Nel quadro degli obiettivi europei di neutralità climatica al 2050, il settore del riscaldamento e del raffrescamento si conferma uno degli ambiti più complessi ma anche più promettenti per la riduzione delle emissioni. In questo contesto, il teleriscaldamento emerge come una tecnologia flessibile, resiliente e capace di accompagnare nel tempo l’evoluzione del mix energetico, integrando calore di scarto, fonti rinnovabili e sistemi di accumulo sempre più efficienti.

Fidenza, Centrale Termica
Il settore, con sforzo imprenditoriale, ha dimostrato una forte capacità di consolidamento e innovazione, investendo nell’efficienza delle reti, nell’integrazione di tecnologie a basse emissioni e nello sviluppo di soluzioni ibride. Il teleriscaldamento italiano si presenta oggi come un sistema maturo, pronto a cogliere le opportunità offerte dalle nuove politiche di decarbonizzazione e da una pianificazione urbana sempre più orientata alla sostenibilità.
L’Annuario AIRU 2025 restituisce un quadro aggiornato e dettagliato di questo percorso, evidenziando un potenziale di crescita ancora ampio: la copertura della domanda di calore per riscaldamento tramite teleriscaldamento si attesta infatti intorno al 2,7%, un dato che apre importanti prospettive di sviluppo per i prossimi anni.

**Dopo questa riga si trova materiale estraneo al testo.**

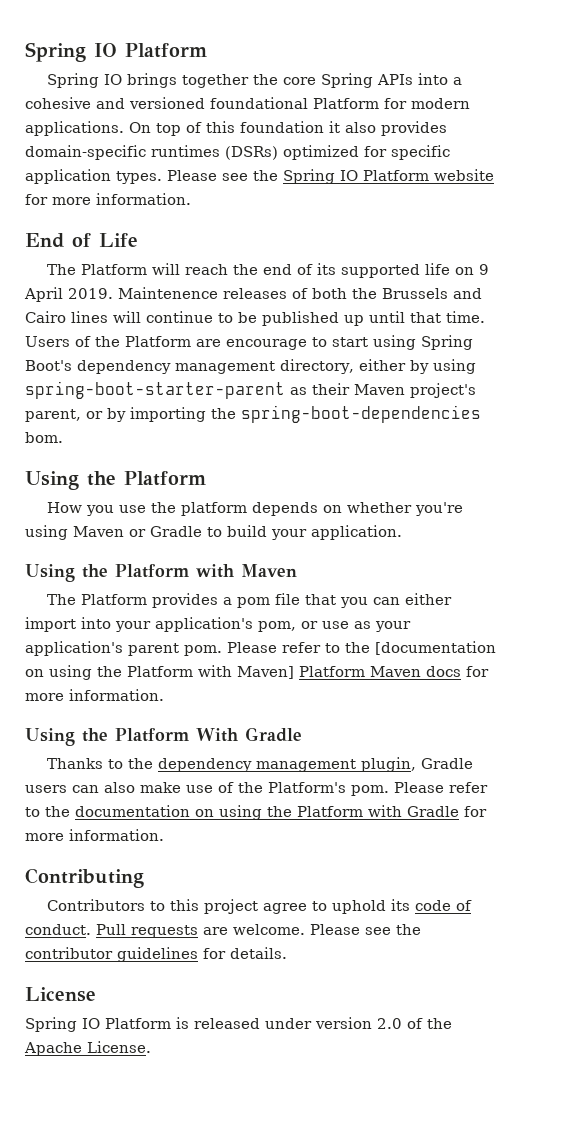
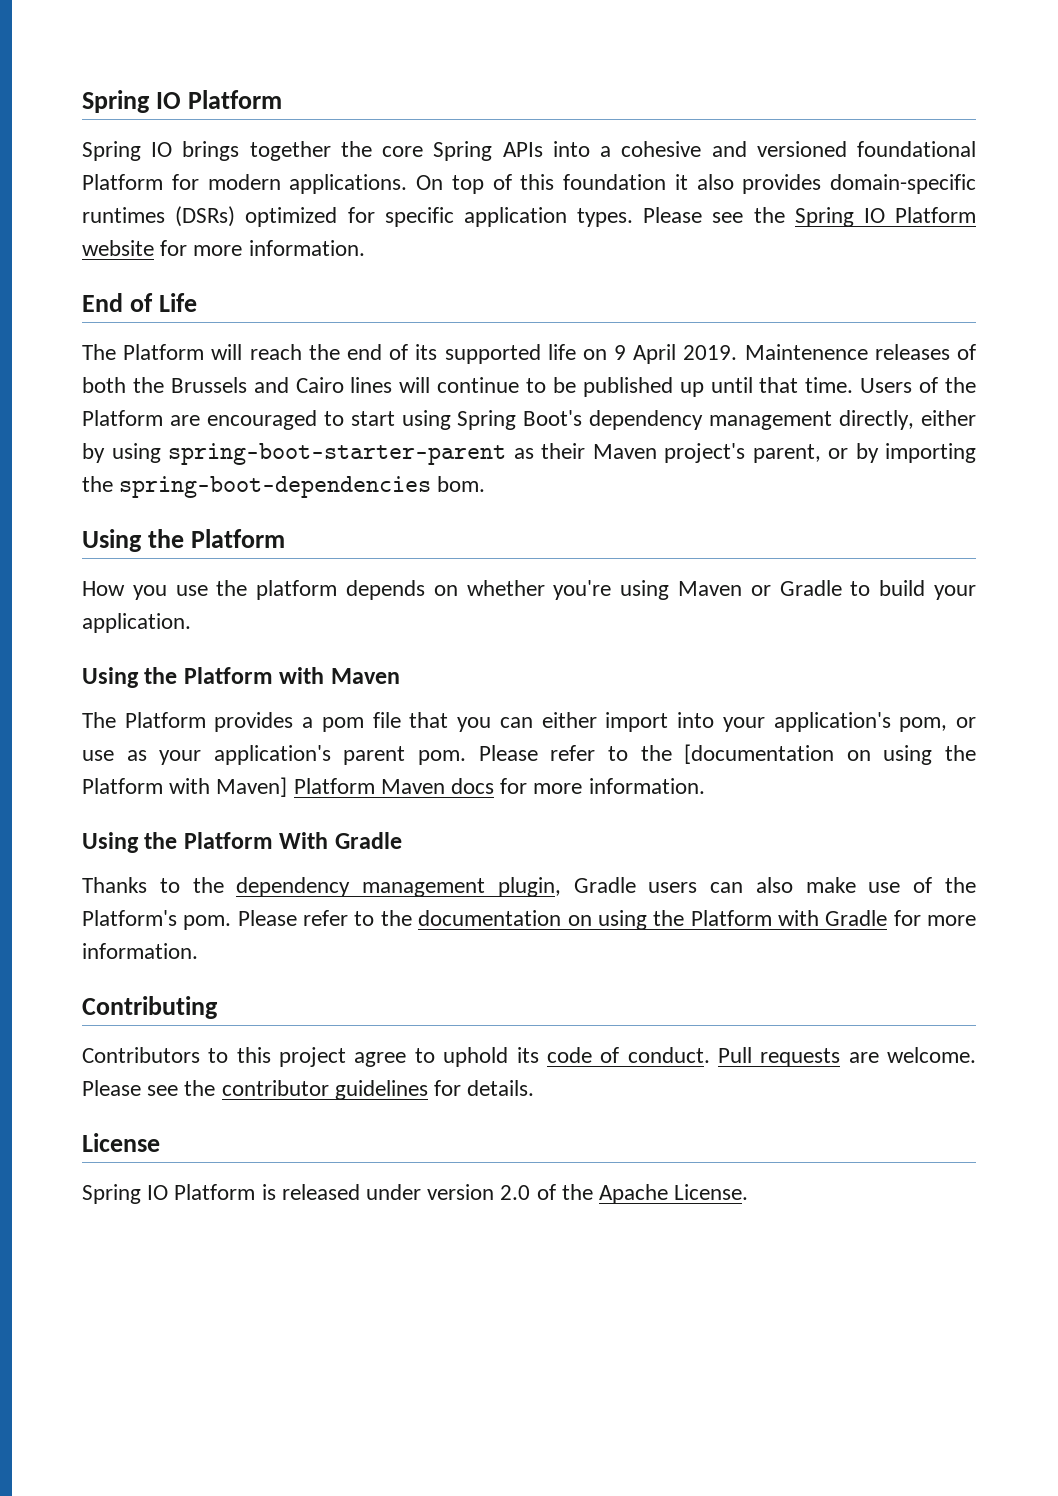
- Users of the Platform are encourage to start using Spring Boot's dependency management directory, either by using spring-boot-starter-parent as their Maven project's parent, or by importing the spring-boot-dependencies bom.
+ Users of the Platform are encouraged to start using Spring Boot's dependency management directly, either by using spring-boot-starter-parent as their Maven project's parent, or by importing the spring-boot-dependencies bom.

I principali dati dell’Annuario 2025

- Delle 432 reti di teleriscaldamento complessivamente rilevate sul territorio, ben 291 censite, per un’estensione di circa 5.200 km di rete;
- Presenza in 243 centri urbani, dalle grandi città ai piccoli comuni, con 64 nuovi centri teleriscaldati negli ultimi dieci anni;
- 411,7 milioni di metri cubi di volumetria riscaldata;
- Fonti: 72% fossile e 28% rinnovabile, con una crescita dell’utilizzo di calore di scarto e rinnovabili;
- Incremento delle tecnologie innovative: recupero di calore, bioenergie, solare termico, pompe di calore, geotermia e sistemi di accumulo;
- Risparmio di energia primaria pari a circa 0,6 Mtep ed emissioni evitate per oltre 1,8 milioni di tonnellate di CO₂ nel solo 2024.
Come sottolinea Ilaria Bottio, Segretario Generale AIRU, i dati confermano un settore in trasformazione, che continua a migliorare in termini di efficienza e sostenibilità, contribuendo in modo concreto alla costruzione di un sistema energetico più pulito, sicuro e condiviso.
L’Annuario AIRU 2025 è disponibile per la consultazione e rappresenta uno strumento di riferimento per istituzioni, operatori e stakeholder impegnati nella transizione energetica e nello sviluppo sostenibile delle città.